- Activity
Go through the entries that follow and count every line with the string "先限連続". Reply with the number only.

- Extracted data
= = = = =

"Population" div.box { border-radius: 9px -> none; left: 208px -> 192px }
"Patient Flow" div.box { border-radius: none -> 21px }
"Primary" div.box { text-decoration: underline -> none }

= = = = =

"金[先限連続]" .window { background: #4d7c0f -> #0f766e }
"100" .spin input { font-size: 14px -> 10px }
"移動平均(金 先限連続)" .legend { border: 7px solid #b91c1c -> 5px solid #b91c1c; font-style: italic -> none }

= = = = =

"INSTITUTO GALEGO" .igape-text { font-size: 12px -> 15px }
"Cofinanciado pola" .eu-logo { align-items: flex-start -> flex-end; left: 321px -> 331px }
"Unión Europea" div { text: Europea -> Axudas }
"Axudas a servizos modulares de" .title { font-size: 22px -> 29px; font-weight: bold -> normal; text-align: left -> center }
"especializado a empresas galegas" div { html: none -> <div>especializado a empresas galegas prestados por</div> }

= = = = =

- Reply to the task
2